The KXY Data Valuation Function Works (Classification)¶

We consider two synthetic classification problems where the highest accuracy achievable is known. We restrict ourselves to bivariate problems so that we may visualize the data.

We show that the data valuation analysis of the kxy package is able to recover the highest classification accuracy achievable almost perfectly.

In [1]:

%load_ext autoreload
%autoreload 2
import warnings
warnings.filterwarnings('ignore')

import matplotlib.pyplot as plt
import numpy as np
np.random.seed(0)

# Required imports
import pandas as pd
import seaborn as sns
import kxy

I - Generate the data¶

In each experiment, we partition a square into two parts: one containing blue dots, and the other containing red dots.
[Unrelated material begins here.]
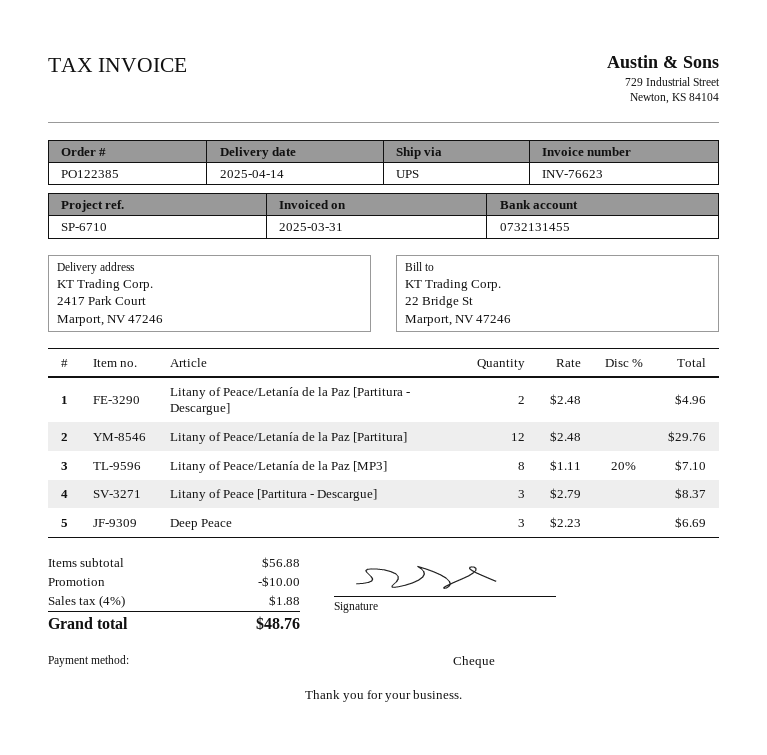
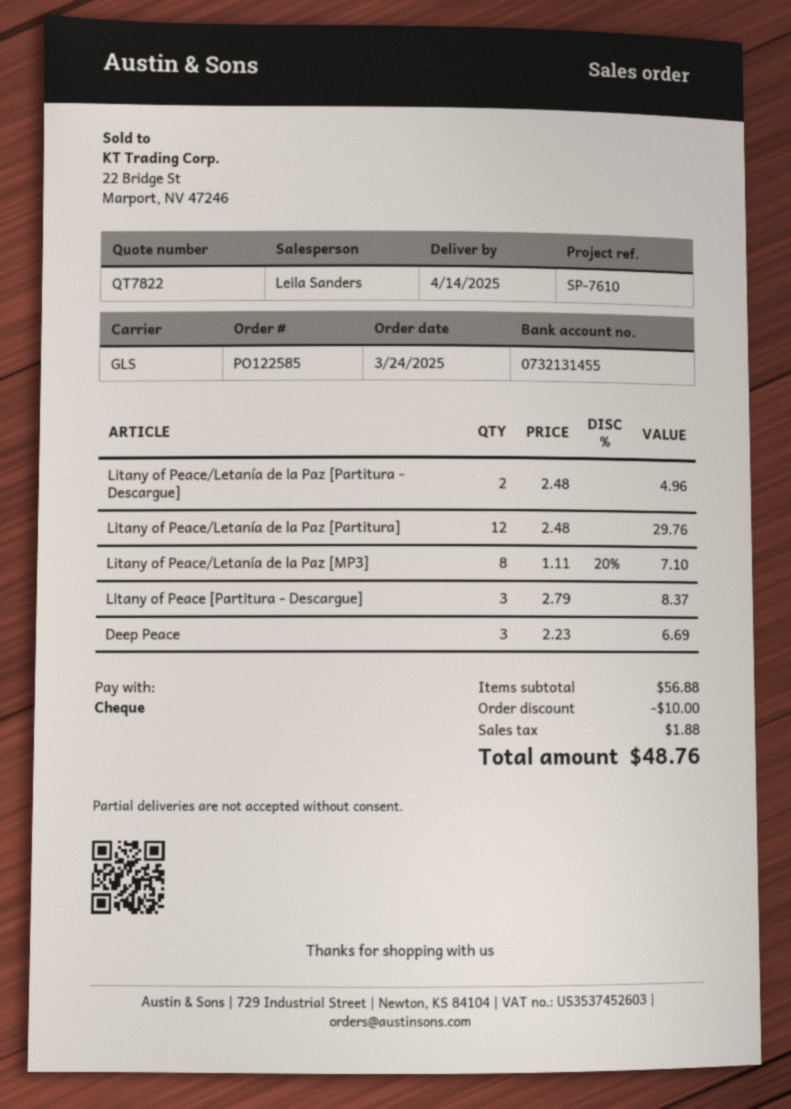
order number: PO122385 -> PO122585
reference: SP-6710 -> SP-7610
shipping method: UPS -> GLS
Tasked with determining the color of a dot from its coordinates, the best classifier should be able to achieve perfect accuracy (by design).

To introduce a known level of noise/errors, we loop through points on the square and flip their color with probability \(1-e\).

In [2]:

p = 0.1 # Error probability
n = 2000 # Sample size

Flag Data¶

In [3]:

# Generate
u = -1.+2.*np.random.rand(n, 2)
perm = np.random.rand(n)<p
b = np.zeros(n)

b[perm] = np.logical_or(u[perm, 0] < -0.33, u[perm, 0] > 0.33)
b[np.logical_not(perm)] = np.logical_and(u[np.logical_not(perm), 0] >= -0.33,
                                        u[np.logical_not(perm), 0] <= 0.33)

b = b.astype(bool)
r = np.logical_not(b)
zb = u[b, :]
zr = u[r, :]
yb = np.ones(zb.shape[0])
yr = np.zeros(zr.shape[0])
Xq = np.concatenate([zb, zr], axis=0)
Yq = np.concatenate([yb, yr], axis=0)
Zq = np.concatenate([Yq[:, None], Xq], axis=1)
# Numpy -> DataFrame
dfq = pd.DataFrame(Zq, columns=['label', 'var1', 'var2'])

# Plot
y_border = np.arange(-1., 1, 0.05)
fig, ax = plt.subplots(1, 1, figsize=(15, 15))
plt.plot(zb[:, 0], zb[:, 1], '.b')
plt.plot(-.33*np.ones_like(y_border), y_border, '--k')
plt.plot(.33*np.ones_like(y_border), y_border, '--k')
plt.plot(zr[:, 0], zr[:, 1], '.r')
ax.set_xlim([-1., 1.])
ax.set_ylim([-1., 1.])
ax.xaxis.set_visible(False)
ax.yaxis.set_visible(False)
ax.axis('off')
ax.set_title(r'Error Proba: %.2f'% (p), fontsize=25)
plt.show()

../../../_images/latest_applications_case_studies_empirical_validation_classification_5_0.png

Circular Data¶

In [4]:

# Generate the data
dr = 0.05
u = -1.+2.*np.random.rand(n, 2)
perm = np.random.rand(n)<p
b = np.zeros(n)
b[perm] = np.logical_and(np.linalg.norm(u[perm], axis=1)>0.5+dr, np.linalg.norm(u[perm], axis=1)<1.)
b[np.logical_not(perm)] = np.linalg.norm(u[np.logical_not(perm)], axis=1)<0.5-dr
b = b.astype(bool)
r = np.logical_and(np.logical_not(b), np.linalg.norm(u, axis=1)<1.)
r = np.logical_and(r, np.logical_or(np.linalg.norm(u, axis=1)<0.5-dr, np.linalg.norm(u, axis=1)>0.5+dr))
z = u[np.linalg.norm(u, axis=1)<1., :]

zb = u[b, :]
zr = u[r, :]
yb = np.ones(zb.shape[0])
yr = np.zeros(zr.shape[0])
Xc = np.concatenate([zb, zr], axis=0)
Yc = np.concatenate([yb, yr], axis=0)
Zc = np.concatenate([Yc[:, None], Xc], axis=1)

# Numpy -> DataFrame
dfc = pd.DataFrame(Zc, columns=['label', 'var1', 'var2'])

# Plot
fig, ax = plt.subplots(1, 1, figsize=(15, 15))
theta = np.linspace(0, 2.*np.pi, 100)
r1, r2 = 0.5, 1.0
xc1, yc1 = r1*np.cos(theta), r1*np.sin(theta)
xc2, yc2 = r2*np.cos(theta), r2*np.sin(theta)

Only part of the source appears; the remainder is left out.